Le géant américain Google, dont le système Android équipe l’immense majorité des smartphones dans le monde, a annoncé qu’il coupait les ponts avec Huawei, une décision lourde de conséquences pour le groupe chinois qui risque de ne plus pouvoir offrir Gmail ou Google Maps à ses clients.
Cette annonce surprise fait suite à la décision spectaculaire mercredi du président américain Donald Trump qui, en plein bras de fer commercial avec la Chine, a interdit aux groupes américains de télécoms de commercer avec des sociétés étrangères jugées « à risque » pour la sécurité nationale.
Une mesure qui cible notamment Huawei, le deuxième fabricant mondial de smartphones, soupçonné d’espionnage au profit de Pékin, qui aurait largement contribué à sa spectaculaire expansion internationale.
Le groupe figure ainsi nommément sur une liste d’entreprises, établie par le ministère américain du Commerce, avec lesquelles les sociétés américaines ne pourront commercer qu’après avoir obtenu un feu vert des autorités.
« Nous nous plions à ce décret et examinons ses implications », a indiqué Google.
« Pour les utilisateurs de nos services, Google Play (le magasin d’applications d’Android, ndlr) et le système de sécurité Google Play Protect continueront de fonctionner sur les appareils Huawei existants », a-t-il tempéré.
Le décret présidentiel interdisant le partage de technologies, Google va toutefois devoir aller plus loin et cesser de collaborer avec Huawei.
Ainsi, Google ne pourra plus offrir aux utilisateurs de Huawei que la version libre de droits (en « open source ») de son logiciel Android, a expliqué une source proche du dossier.
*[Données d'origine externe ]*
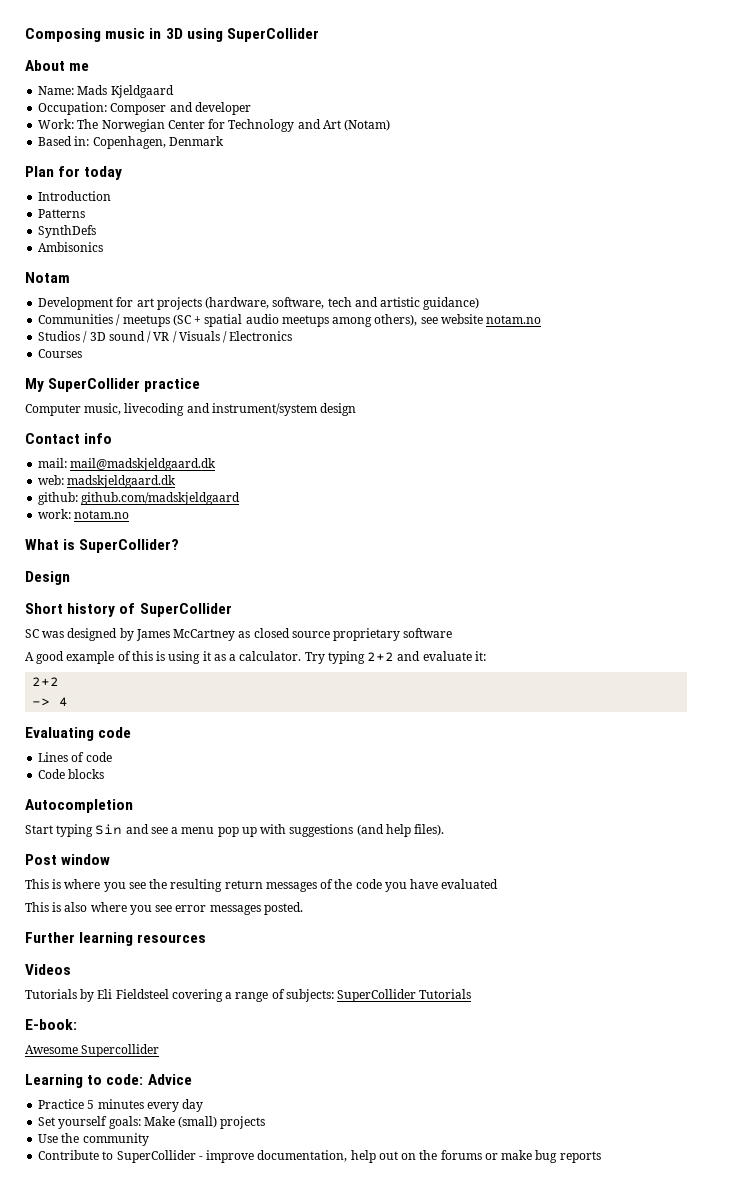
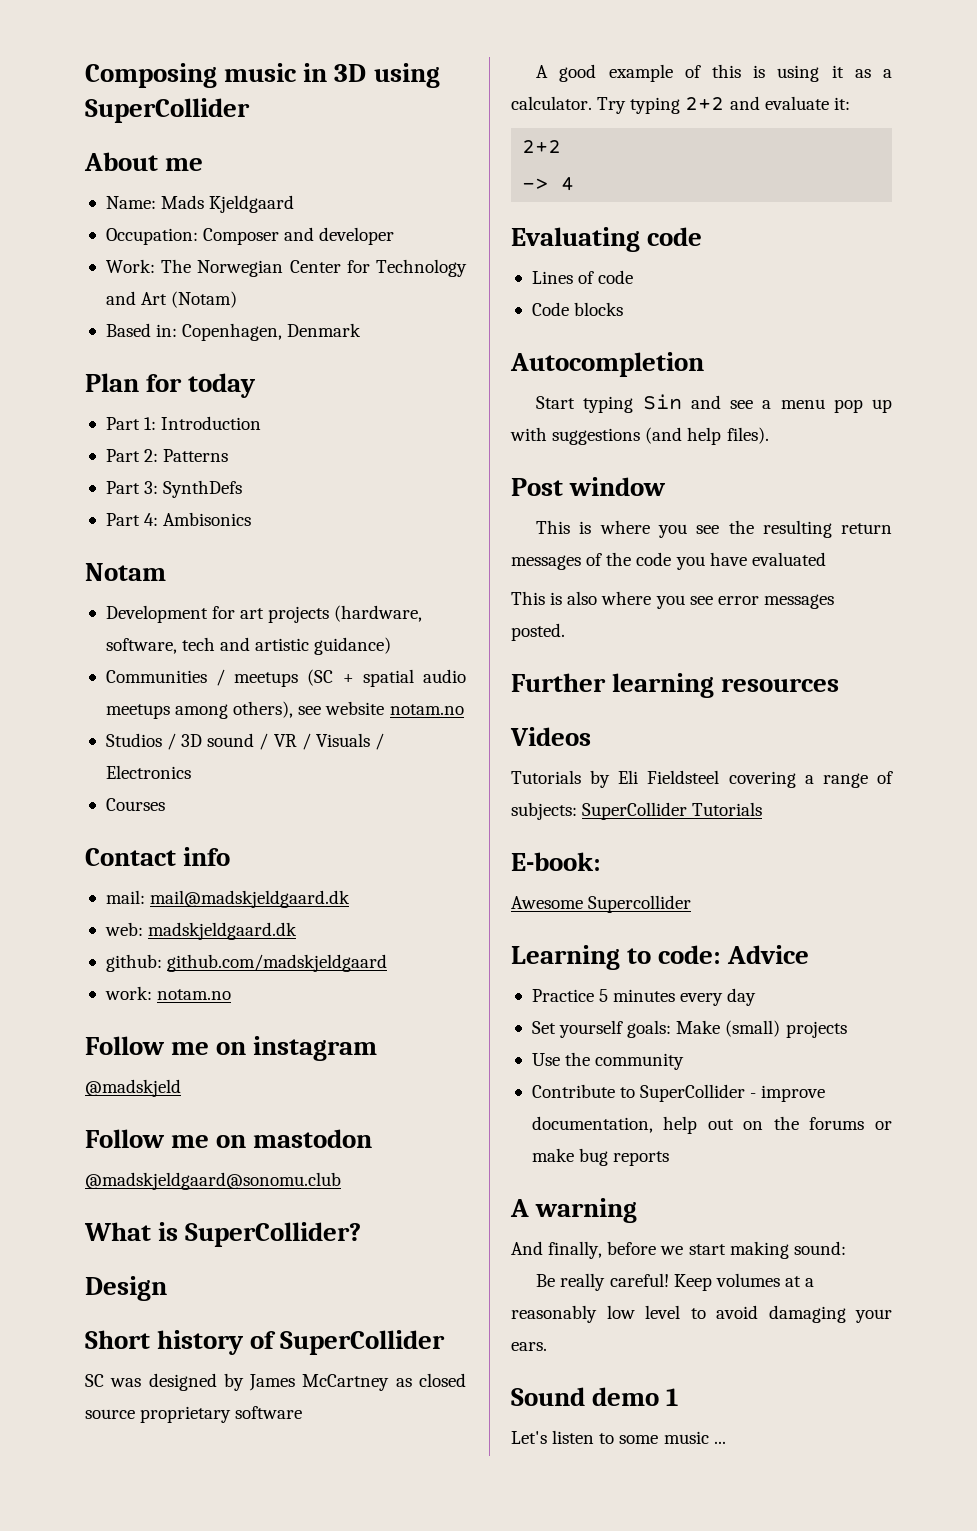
- Introduction
+ Part 1: Introduction
- Patterns
+ Part 2: Patterns
- SynthDefs
+ Part 3: SynthDefs
- Ambisonics
+ Part 4: Ambisonics
- My SuperCollider practice
- Computer music, livecoding and instrument/system design
+ Follow me on instagram
+ @madskjeld
+ Follow me on mastodon
+ @madskjeldgaard@sonomu.club
+ A warning
+ And finally, before we start making sound:
+ Be really careful! Keep volumes at a reasonably low level to avoid damaging your ears.
+ Sound demo 1
+ Let's listen to some music ...

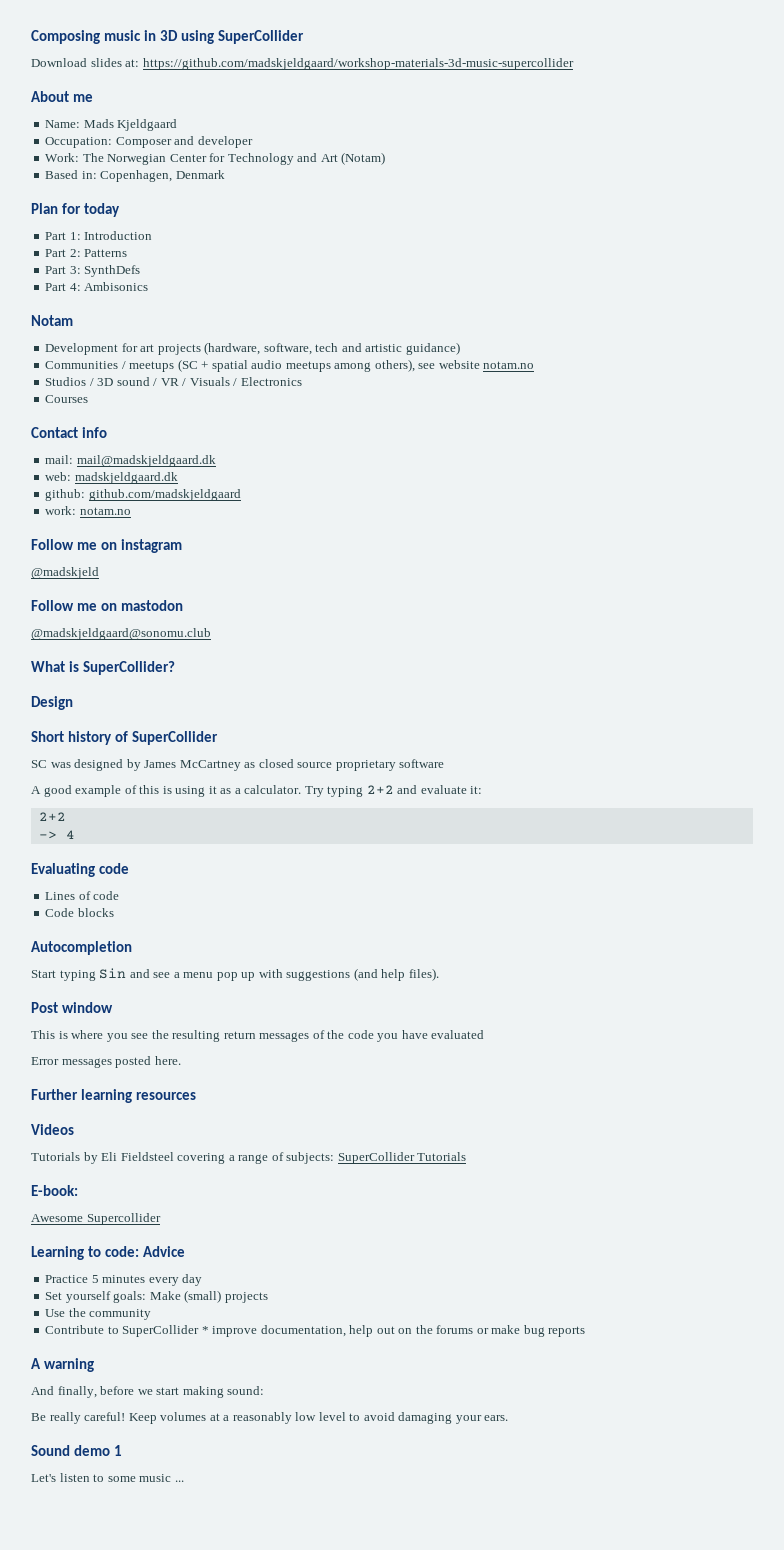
+ Download slides at: https://github.com/madskjeldgaard/workshop-materials-3d-music-supercollider
- This is also where you see error messages posted.
+ Error messages posted here.
- Contribute to SuperCollider - improve documentation, help out on the forums or make bug reports
+ Contribute to SuperCollider * improve documentation, help out on the forums or make bug reports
Ce qui signifie qu’ils ne pourront plus accéder aux applications et services propriétés de Google, tels que la messagerie Gmail ou encore Google Maps.
Certes, ces dernières devraient rester actives au moins dans un premier temps, a indiqué une deuxième source proche du dossier. Mais tant que le décret sera en place, Huawei sera obligé de procéder en interne aux mises à jour depuis Android Open Source Projet – la version libre de droits — et ses clients devront faire de même.
Il n’est donc pas certain que le groupe chinois puisse, à l’avenir, continuer à proposer Android et toutes les applications en découlant, à l’instar de la très populaire plateforme de vidéos YouTube.
– Pionnier sur la 5G –
Sollicité lundi, Huawei n’a pas répondu. Samedi, Ren Zhengfei, son fondateur et patron, avait assuré que l’entreprise n’avait « rien fait qui viole la loi », ajoutant que le décret aurait des conséquences limitées.
Pourtant, la firme dont le siège est implanté à Shenzen, dans le sud de la Chine, est très dépendante des fournisseurs étrangers: chaque année, il achète pour 11 milliards de dollars de composants à des fournisseurs américains, sur 67 milliards de dollars de dépenses, selon le quotidien japonais Nikkei.
En outre, les Etats-Unis ont récemment accru la pression sur leurs alliés pour qu’ils ne lui achètent pas la 5G, la nouvelle génération d’internet mobile en cours de déploiement, dont Huawei est pionnier.
Washington redoute que le groupe présent dans 170 pays, et qui revendique près de 190.000 employés, ne soit un cheval de Troie de la Chine. Le passé militaire de Ren Zhengfei, son appartenance au Parti communiste et la culture opaque qui prévaut chez Huawei ont largement alimenté les soupçons de contrôle de Pékin sur le groupe, d’autant qu’une loi votée en 2017 oblige les entreprises chinoises à collaborer avec les services de renseignement du pays.
Au fur et à mesure que Huawei et son marché grandissaient, les États-Unis se sont mis à craindre que les services de sécurité chinois utilisent les réseaux de Huawei à des fins d’espionnage ou de cyber-attaques.
Au premier trimestre, Huawei a vendu 59,1 millions de smartphones, ce qui lui assure 19% de parts de marché, devant l’américain Apple mais toujours derrière le leader mondial, le sud-coréen Samsung.